RECORD SET below:

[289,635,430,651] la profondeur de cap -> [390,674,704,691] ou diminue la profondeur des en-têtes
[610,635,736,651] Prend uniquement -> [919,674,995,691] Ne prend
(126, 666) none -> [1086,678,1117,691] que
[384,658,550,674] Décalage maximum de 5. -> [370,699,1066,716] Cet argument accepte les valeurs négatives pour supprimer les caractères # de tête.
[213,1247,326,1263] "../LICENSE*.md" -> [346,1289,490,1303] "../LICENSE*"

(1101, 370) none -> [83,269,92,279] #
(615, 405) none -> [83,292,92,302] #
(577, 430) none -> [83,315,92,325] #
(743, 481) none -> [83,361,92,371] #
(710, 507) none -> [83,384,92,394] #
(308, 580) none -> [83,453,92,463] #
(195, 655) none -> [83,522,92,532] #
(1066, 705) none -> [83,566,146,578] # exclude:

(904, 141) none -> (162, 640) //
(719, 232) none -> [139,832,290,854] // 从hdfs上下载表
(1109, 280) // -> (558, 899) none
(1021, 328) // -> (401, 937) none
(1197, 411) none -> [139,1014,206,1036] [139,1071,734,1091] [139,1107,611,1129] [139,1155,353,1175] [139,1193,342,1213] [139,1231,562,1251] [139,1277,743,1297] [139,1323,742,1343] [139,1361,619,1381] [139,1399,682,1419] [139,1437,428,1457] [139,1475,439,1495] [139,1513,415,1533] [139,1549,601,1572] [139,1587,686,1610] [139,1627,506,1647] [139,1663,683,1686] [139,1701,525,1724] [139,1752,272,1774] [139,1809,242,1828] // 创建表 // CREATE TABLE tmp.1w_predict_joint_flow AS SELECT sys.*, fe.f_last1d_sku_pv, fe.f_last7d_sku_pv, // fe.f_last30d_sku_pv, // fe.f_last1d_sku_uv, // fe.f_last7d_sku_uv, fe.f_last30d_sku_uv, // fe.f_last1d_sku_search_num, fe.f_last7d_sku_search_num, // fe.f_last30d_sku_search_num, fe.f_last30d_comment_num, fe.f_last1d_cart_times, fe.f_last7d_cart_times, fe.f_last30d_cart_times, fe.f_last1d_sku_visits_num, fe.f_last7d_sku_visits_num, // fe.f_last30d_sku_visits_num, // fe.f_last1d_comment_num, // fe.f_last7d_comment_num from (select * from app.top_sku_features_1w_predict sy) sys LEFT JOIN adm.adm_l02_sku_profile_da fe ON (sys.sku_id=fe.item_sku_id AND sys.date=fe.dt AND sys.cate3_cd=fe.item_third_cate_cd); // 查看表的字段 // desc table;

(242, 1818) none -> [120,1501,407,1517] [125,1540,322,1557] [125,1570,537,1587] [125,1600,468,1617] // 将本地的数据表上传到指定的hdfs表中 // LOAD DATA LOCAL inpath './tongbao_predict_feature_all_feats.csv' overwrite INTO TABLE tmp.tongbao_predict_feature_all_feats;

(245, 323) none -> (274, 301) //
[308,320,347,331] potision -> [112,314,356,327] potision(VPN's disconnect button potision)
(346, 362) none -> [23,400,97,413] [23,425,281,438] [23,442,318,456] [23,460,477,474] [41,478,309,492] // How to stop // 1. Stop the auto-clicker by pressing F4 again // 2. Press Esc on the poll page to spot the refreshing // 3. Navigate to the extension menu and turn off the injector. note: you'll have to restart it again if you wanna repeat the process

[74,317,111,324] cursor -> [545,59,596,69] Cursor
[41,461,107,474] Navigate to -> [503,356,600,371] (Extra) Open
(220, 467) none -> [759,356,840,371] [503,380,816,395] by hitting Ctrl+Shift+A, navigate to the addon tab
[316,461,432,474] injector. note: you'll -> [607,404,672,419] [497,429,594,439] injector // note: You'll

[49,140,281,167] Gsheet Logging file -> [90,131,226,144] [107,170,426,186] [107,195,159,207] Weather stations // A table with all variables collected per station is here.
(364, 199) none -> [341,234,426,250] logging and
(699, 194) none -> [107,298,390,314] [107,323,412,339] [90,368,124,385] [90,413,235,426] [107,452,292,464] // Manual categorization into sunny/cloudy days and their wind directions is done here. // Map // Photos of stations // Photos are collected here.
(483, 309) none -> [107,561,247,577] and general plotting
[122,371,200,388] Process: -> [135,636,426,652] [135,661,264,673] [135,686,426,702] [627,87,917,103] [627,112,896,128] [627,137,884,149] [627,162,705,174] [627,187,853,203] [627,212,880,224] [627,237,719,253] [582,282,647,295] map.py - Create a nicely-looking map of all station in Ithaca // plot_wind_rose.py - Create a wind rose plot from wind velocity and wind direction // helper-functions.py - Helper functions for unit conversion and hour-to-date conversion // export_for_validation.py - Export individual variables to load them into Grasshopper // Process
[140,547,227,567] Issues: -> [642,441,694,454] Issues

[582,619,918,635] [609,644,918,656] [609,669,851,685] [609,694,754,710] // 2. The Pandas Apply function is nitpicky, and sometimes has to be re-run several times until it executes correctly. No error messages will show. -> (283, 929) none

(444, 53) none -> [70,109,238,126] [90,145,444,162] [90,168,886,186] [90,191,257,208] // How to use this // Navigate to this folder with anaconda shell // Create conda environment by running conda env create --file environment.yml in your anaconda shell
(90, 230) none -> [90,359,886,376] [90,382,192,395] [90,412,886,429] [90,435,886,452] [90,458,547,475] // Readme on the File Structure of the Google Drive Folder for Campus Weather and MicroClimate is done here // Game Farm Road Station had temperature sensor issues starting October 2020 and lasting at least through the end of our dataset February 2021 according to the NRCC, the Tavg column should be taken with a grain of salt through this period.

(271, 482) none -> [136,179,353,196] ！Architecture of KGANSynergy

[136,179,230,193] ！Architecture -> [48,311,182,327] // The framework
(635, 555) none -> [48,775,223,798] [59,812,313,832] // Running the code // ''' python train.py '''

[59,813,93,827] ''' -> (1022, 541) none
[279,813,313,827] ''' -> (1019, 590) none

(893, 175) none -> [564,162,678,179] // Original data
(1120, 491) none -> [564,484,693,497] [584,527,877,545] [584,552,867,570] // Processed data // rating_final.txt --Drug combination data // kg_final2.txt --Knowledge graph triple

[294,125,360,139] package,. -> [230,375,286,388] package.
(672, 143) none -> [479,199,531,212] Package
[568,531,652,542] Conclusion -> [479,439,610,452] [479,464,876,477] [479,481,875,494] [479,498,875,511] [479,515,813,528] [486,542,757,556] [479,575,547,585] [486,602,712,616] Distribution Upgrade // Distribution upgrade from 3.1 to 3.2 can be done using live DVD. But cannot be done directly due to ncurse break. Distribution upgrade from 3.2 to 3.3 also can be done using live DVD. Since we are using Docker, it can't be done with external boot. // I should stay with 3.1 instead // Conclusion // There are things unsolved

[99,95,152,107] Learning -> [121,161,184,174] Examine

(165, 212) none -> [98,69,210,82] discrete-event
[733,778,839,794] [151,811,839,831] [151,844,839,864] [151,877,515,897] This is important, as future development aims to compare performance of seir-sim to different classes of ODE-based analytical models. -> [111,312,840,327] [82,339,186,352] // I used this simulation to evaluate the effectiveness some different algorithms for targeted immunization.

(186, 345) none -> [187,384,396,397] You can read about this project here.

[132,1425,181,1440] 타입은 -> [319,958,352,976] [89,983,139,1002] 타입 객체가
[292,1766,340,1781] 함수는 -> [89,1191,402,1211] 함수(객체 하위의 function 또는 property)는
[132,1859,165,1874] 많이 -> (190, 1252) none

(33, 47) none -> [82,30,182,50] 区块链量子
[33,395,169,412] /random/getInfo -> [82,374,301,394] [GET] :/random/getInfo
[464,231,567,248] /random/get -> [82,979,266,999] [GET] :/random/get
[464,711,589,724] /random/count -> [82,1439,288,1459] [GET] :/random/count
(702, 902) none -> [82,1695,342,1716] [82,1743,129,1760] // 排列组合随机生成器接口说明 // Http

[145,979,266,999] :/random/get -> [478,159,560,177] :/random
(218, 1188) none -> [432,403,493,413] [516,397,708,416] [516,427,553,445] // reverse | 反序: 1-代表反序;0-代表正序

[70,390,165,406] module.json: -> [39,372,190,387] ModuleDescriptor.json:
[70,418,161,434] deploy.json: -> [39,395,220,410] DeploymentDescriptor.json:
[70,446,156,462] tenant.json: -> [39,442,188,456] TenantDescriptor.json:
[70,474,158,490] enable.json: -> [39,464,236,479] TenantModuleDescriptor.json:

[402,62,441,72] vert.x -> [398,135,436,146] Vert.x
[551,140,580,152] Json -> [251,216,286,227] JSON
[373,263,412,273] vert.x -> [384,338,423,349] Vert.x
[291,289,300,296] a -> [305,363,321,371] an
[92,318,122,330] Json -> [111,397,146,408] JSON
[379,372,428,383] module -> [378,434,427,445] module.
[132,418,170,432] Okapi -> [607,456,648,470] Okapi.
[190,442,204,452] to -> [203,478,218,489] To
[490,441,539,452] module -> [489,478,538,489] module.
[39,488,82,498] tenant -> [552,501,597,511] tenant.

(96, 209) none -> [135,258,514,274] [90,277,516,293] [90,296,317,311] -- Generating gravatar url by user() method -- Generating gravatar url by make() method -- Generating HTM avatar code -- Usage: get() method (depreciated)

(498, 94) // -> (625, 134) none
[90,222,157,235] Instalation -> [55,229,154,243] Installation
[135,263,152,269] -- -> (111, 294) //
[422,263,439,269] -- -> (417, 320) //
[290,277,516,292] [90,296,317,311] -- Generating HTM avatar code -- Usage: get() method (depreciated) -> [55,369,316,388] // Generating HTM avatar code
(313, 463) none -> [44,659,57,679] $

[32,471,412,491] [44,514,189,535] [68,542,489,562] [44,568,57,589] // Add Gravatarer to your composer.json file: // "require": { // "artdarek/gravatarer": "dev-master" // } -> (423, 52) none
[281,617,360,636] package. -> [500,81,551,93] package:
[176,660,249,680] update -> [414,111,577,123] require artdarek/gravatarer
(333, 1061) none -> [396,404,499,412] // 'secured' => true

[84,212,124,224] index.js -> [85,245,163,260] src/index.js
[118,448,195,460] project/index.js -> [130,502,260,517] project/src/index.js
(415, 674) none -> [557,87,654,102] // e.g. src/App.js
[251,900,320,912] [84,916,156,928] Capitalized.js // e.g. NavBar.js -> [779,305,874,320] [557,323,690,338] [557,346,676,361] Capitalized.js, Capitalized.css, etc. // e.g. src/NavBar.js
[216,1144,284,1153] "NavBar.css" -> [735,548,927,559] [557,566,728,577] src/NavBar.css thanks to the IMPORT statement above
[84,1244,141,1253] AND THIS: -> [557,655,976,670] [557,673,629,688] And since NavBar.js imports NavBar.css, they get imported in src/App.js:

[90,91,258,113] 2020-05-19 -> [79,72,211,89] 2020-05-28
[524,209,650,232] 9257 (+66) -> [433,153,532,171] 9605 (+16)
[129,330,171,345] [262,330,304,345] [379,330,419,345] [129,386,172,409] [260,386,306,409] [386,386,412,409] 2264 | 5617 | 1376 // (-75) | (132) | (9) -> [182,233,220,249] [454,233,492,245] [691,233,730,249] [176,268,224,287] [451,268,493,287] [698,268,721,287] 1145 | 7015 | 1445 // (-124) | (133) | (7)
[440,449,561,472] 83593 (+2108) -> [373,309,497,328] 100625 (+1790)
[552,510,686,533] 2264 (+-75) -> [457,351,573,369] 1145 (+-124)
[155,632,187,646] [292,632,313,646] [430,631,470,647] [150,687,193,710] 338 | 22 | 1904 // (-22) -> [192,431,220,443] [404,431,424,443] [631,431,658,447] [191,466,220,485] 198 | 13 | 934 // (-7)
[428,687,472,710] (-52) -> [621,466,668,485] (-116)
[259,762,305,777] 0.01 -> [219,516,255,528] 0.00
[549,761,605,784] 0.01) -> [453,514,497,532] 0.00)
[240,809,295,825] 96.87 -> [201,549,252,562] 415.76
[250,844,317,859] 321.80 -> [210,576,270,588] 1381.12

End of RECORD SET.

▶ WHAT YOU HAVE TO DO
Copy the entries above exactly, but only from the line holding "[281,617,360,636] package. ->" through the line holding "[552,510,686,533] 2264 (+-75)", both included.

▶ FINISHED TASK
[281,617,360,636] package. -> [500,81,551,93] package:
[176,660,249,680] update -> [414,111,577,123] require artdarek/gravatarer
(333, 1061) none -> [396,404,499,412] // 'secured' => true

[84,212,124,224] index.js -> [85,245,163,260] src/index.js
[118,448,195,460] project/index.js -> [130,502,260,517] project/src/index.js
(415, 674) none -> [557,87,654,102] // e.g. src/App.js
[251,900,320,912] [84,916,156,928] Capitalized.js // e.g. NavBar.js -> [779,305,874,320] [557,323,690,338] [557,346,676,361] Capitalized.js, Capitalized.css, etc. // e.g. src/NavBar.js
[216,1144,284,1153] "NavBar.css" -> [735,548,927,559] [557,566,728,577] src/NavBar.css thanks to the IMPORT statement above
[84,1244,141,1253] AND THIS: -> [557,655,976,670] [557,673,629,688] And since NavBar.js imports NavBar.css, they get imported in src/App.js:

[90,91,258,113] 2020-05-19 -> [79,72,211,89] 2020-05-28
[524,209,650,232] 9257 (+66) -> [433,153,532,171] 9605 (+16)
[129,330,171,345] [262,330,304,345] [379,330,419,345] [129,386,172,409] [260,386,306,409] [386,386,412,409] 2264 | 5617 | 1376 // (-75) | (132) | (9) -> [182,233,220,249] [454,233,492,245] [691,233,730,249] [176,268,224,287] [451,268,493,287] [698,268,721,287] 1145 | 7015 | 1445 // (-124) | (133) | (7)
[440,449,561,472] 83593 (+2108) -> [373,309,497,328] 100625 (+1790)
[552,510,686,533] 2264 (+-75) -> [457,351,573,369] 1145 (+-124)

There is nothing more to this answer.